Eu consigo lembrar-me de ser um bebé. Lembro-me de estar numa vasta sala dentro de uma cirurgia médica. Fui passado a uma enfermeira e depois colocado numa balança fria de metal para ser pesado. Eu estava sempre ciente de que essa memória era incomum porque era do início da minha vida, mas eu pensei que talvez eu tivesse uma memória muito boa, ou que talvez outras pessoas pudessem se lembrar de ser tão jovem, também.
Qual é o primeiro acontecimento de que se consegue lembrar? Quantos anos você acha que tem nessa memória? Como você experimenta a lembrança? É vívido ou vago? Positiva ou negativa? Você está revivendo a memória como aconteceu originalmente, através dos seus próprios olhos, ou você está se observando “agindo” na memória?
Em nosso estudo recente, pedimos a mais de 6.000 pessoas de todas as idades para fazer o mesmo, para nos dizer qual era a sua primeira memória autobiográfica, que idade tinham quando o evento aconteceu, para avaliar o quão emocional e vívida era e para relatar de que perspectiva a memória foi “vista”. Descobrimos que, em média, as pessoas relataram que a sua primeira memória ocorreu durante a primeira metade do terceiro ano da sua vida (3,24 anos, para ser mais preciso). Isto coincide bem com outros estudos que investigaram a idade das primeiras memórias.

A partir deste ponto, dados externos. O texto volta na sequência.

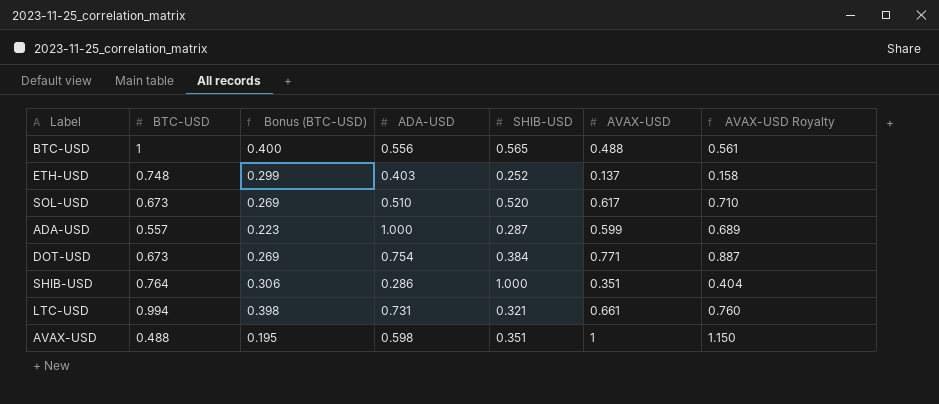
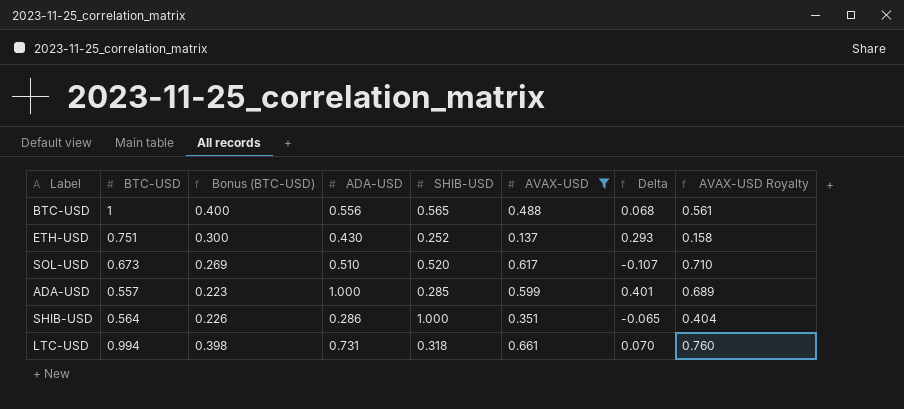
filter: none -> AVAX-USD <= 0.661
column Delta | formula: none -> [ADA-USD] - [AVAX-USD]
ETH-USD | BTC-USD: 0.748 -> 0.751
ETH-USD | Bonus (BTC-USD): 0.299 -> 0.300
ETH-USD | ADA-USD: 0.403 -> 0.430
ADA-USD | SHIB-USD: 0.287 -> 0.285
SHIB-USD | BTC-USD: 0.764 -> 0.564
SHIB-USD | Bonus (BTC-USD): 0.306 -> 0.226
LTC-USD | SHIB-USD: 0.321 -> 0.318

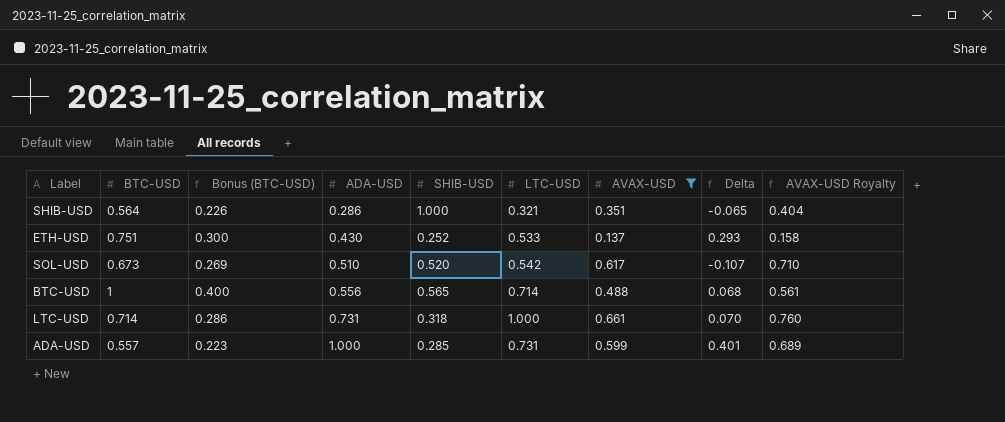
row order: none -> ADA-USD ascending
column LTC-USD | position: none -> 6
LTC-USD | BTC-USD: 0.994 -> 0.714
LTC-USD | Bonus (BTC-USD): 0.398 -> 0.286

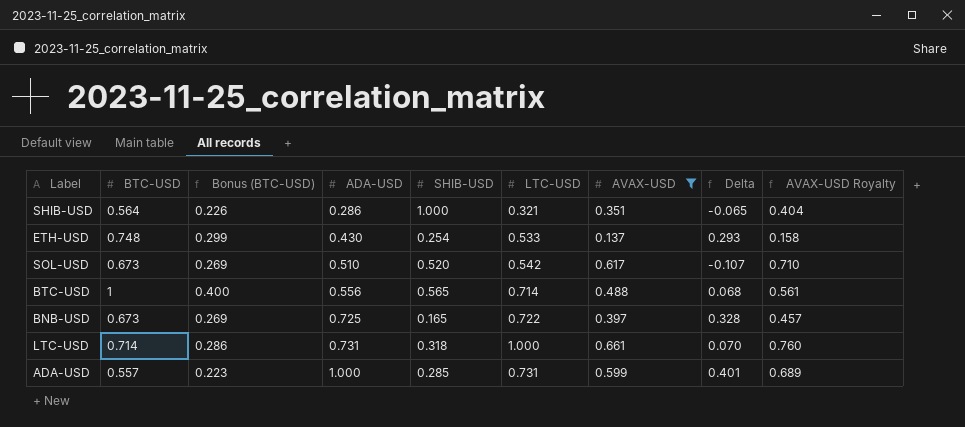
ETH-USD | BTC-USD: 0.751 -> 0.748
ETH-USD | Bonus (BTC-USD): 0.300 -> 0.299
ETH-USD | SHIB-USD: 0.252 -> 0.254
row BNB-USD: none -> 0.673 | 0.269 | 0.725 | 0.165 | 0.722 | 0.397 | 0.328 | 0.457

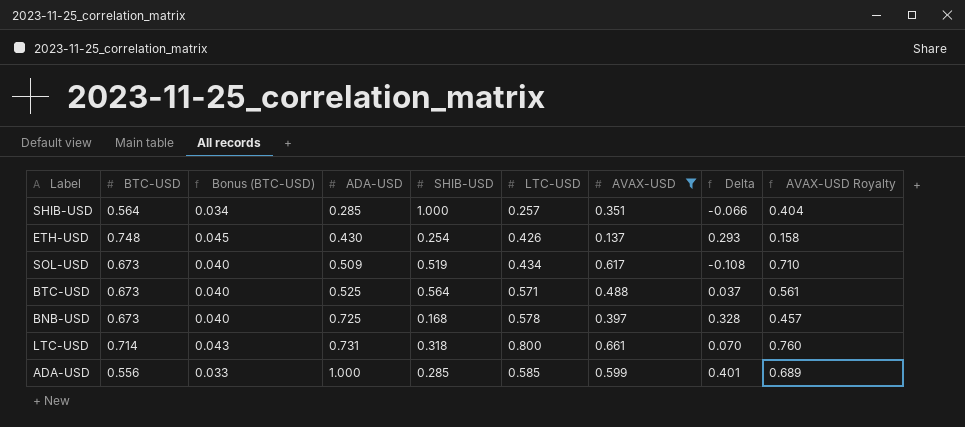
column Bonus (BTC-USD) | formula: [BTC-USD] * 0.4 -> [BTC-USD] * 0.06
SHIB-USD | ADA-USD: 0.286 -> 0.285
SHIB-USD | LTC-USD: 0.321 -> 0.257
SHIB-USD | Delta: -0.065 -> -0.066
ETH-USD | LTC-USD: 0.533 -> 0.426
SOL-USD | ADA-USD: 0.510 -> 0.509
SOL-USD | SHIB-USD: 0.520 -> 0.519
SOL-USD | LTC-USD: 0.542 -> 0.434
SOL-USD | Delta: -0.107 -> -0.108
BTC-USD | BTC-USD: 1 -> 0.673
BTC-USD | ADA-USD: 0.556 -> 0.525
BTC-USD | SHIB-USD: 0.565 -> 0.564
BTC-USD | LTC-USD: 0.714 -> 0.571
BTC-USD | Delta: 0.068 -> 0.037
BNB-USD | SHIB-USD: 0.165 -> 0.168
BNB-USD | LTC-USD: 0.722 -> 0.578
LTC-USD | LTC-USD: 1.000 -> 0.800
ADA-USD | BTC-USD: 0.557 -> 0.556
ADA-USD | LTC-USD: 0.731 -> 0.585

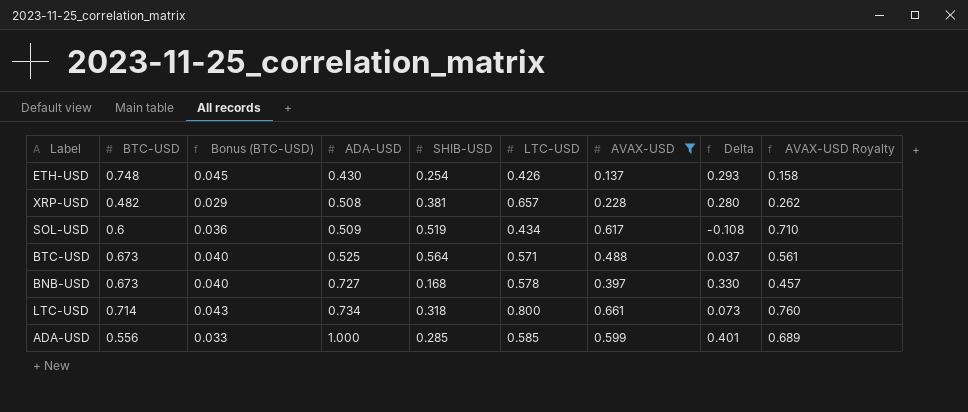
row SHIB-USD: 0.564 | 0.034 | 0.285 | 1.000 | 0.257 | 0.351 | -0.066 | 0.404 -> none
row XRP-USD: none -> 0.482 | 0.029 | 0.508 | 0.381 | 0.657 | 0.228 | 0.280 | 0.262
SOL-USD | BTC-USD: 0.673 -> 0.6
SOL-USD | Bonus (BTC-USD): 0.040 -> 0.036
BNB-USD | ADA-USD: 0.725 -> 0.727
BNB-USD | Delta: 0.328 -> 0.330
LTC-USD | ADA-USD: 0.731 -> 0.734
LTC-USD | Delta: 0.070 -> 0.073

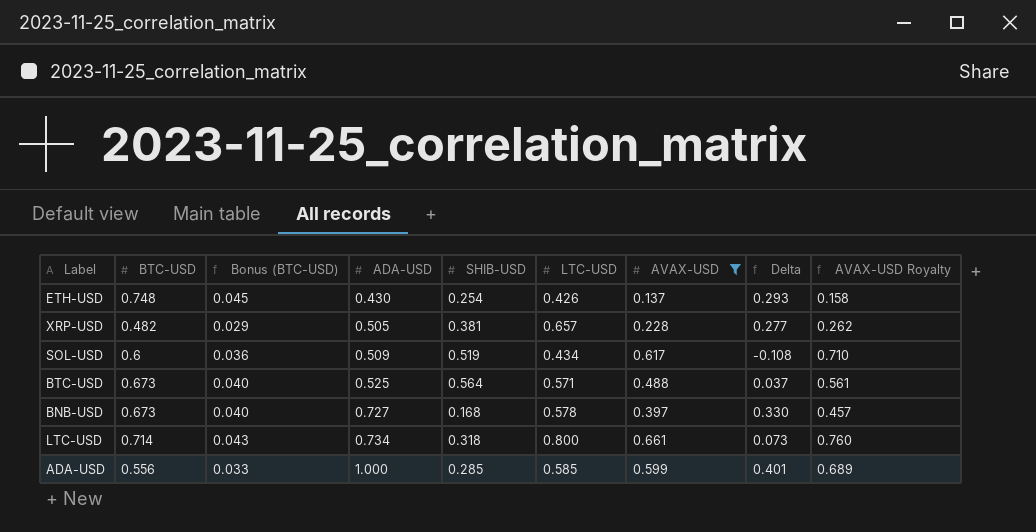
XRP-USD | ADA-USD: 0.508 -> 0.505
XRP-USD | Delta: 0.280 -> 0.277

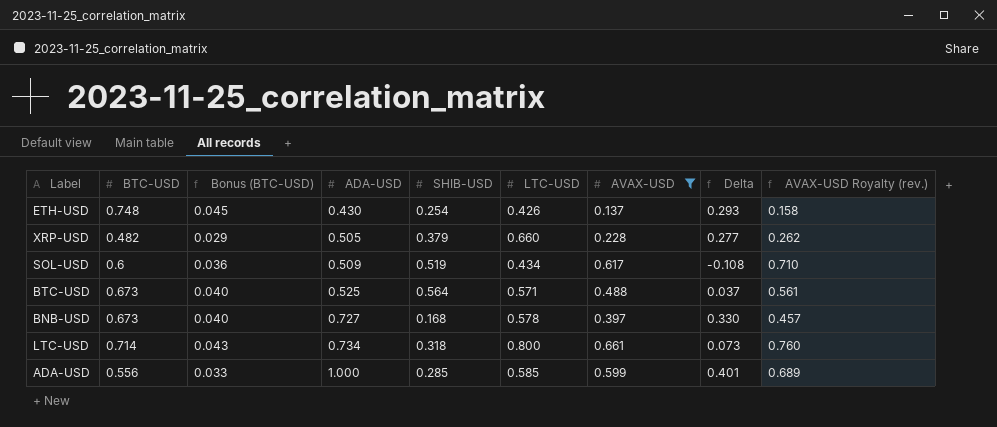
column name: AVAX-USD Royalty -> AVAX-USD Royalty (rev.)
XRP-USD | SHIB-USD: 0.381 -> 0.379
XRP-USD | LTC-USD: 0.657 -> 0.660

O que isto significa para a minha memória de ser um bebé, então? Talvez eu apenas tenha uma memória muito boa e possa me lembrar daqueles primeiros meses de vida. De fato, em nosso estudo, descobrimos que cerca de 40% dos participantes relataram lembranças de eventos a partir dos dois anos de idade ou abaixo – e 14% das pessoas se lembraram de lembranças a partir do primeiro ano de idade ou abaixo. Entretanto, pesquisas psicológicas sugerem que as memórias que ocorrem abaixo dos três anos de idade são altamente incomuns – e de fato, altamente improváveis.
A origem da memória
Pesquisadores que investigaram o desenvolvimento da memória sugerem que os processos neurológicos necessários para formar memórias autobiográficas não estão totalmente desenvolvidos até a idade de três a quatro anos. Outras pesquisas sugeriram que as memórias estão ligadas ao desenvolvimento da linguagem. A linguagem permite às crianças compartilhar e discutir o passado com outros, permitindo que as memórias sejam organizadas em uma autobiografia pessoal.
Então, como posso me lembrar de ser um bebê? E porque é que 2.487 pessoas do nosso estudo se lembraram de eventos que datavam dos dois anos de idade ou menos?
Uma explicação é que as pessoas simplesmente deram estimativas incorrectas da sua idade na memória. Afinal, a menos que evidências confirmatórias estejam presentes, o trabalho de adivinhação é tudo o que temos quando se trata de memórias de namoro de todas as nossas vidas, incluindo as mais precoces.
Mas se a datação incorreta explicasse a presença dessas lembranças, esperaríamos que fossem sobre eventos similares a essas lembranças de três ou mais anos. Mas este não foi o caso – descobrimos que muito cedo as memórias relatadas eram de eventos e objetos da infância (carrinho de bebê, berço, aprender a andar) enquanto que as memórias mais antigas eram de coisas típicas da infância (brinquedos, escola, férias). Esta descoberta significava que estes dois grupos de memórias eram qualitativamente diferentes e excluía a explicação do erro.
Se a pesquisa nos diz que estas memórias muito precoces são altamente improváveis, e nós descartamos uma explicação errada, então porque é que as pessoas, incluindo eu, as têm?
Pura ficção?
Concluímos que estas memórias são provavelmente fictícias – isto é, que elas nunca ocorreram de facto. Talvez, em vez de recordarmos um evento experiente, recordemos imagens derivadas de fotografias, filmes caseiros, histórias familiares partilhadas ou eventos e actividades que acontecem frequentemente na infância. Esses fatos estão então, sugerimos, ligados a algumas imagens visuais fragmentadas e são combinados para formar a base dessas memórias iniciais fictícias. Com o tempo, essa combinação de imagens e fatos começa a ser experimentada como uma memória.
Embora 40% dos participantes do nosso estudo tenham recuperado essas memórias fictícias, elas não são de todo surpreendentes. As teorias contemporâneas da memória destacam a natureza construtiva da memória; as memórias não são “registros” de eventos, mas sim representações psicológicas do eu no passado.
Em outras palavras, todas as nossas memórias contêm algum grau de ficção – de fato, este é o sinal de um sistema de memória saudável em ação. Mas talvez, por razões ainda não conhecidas, temos uma necessidade psicológica de ficcionalizar memórias de tempos da nossa vida que somos incapazes de recordar. Por enquanto, estas “histórias” permanecem um mistério.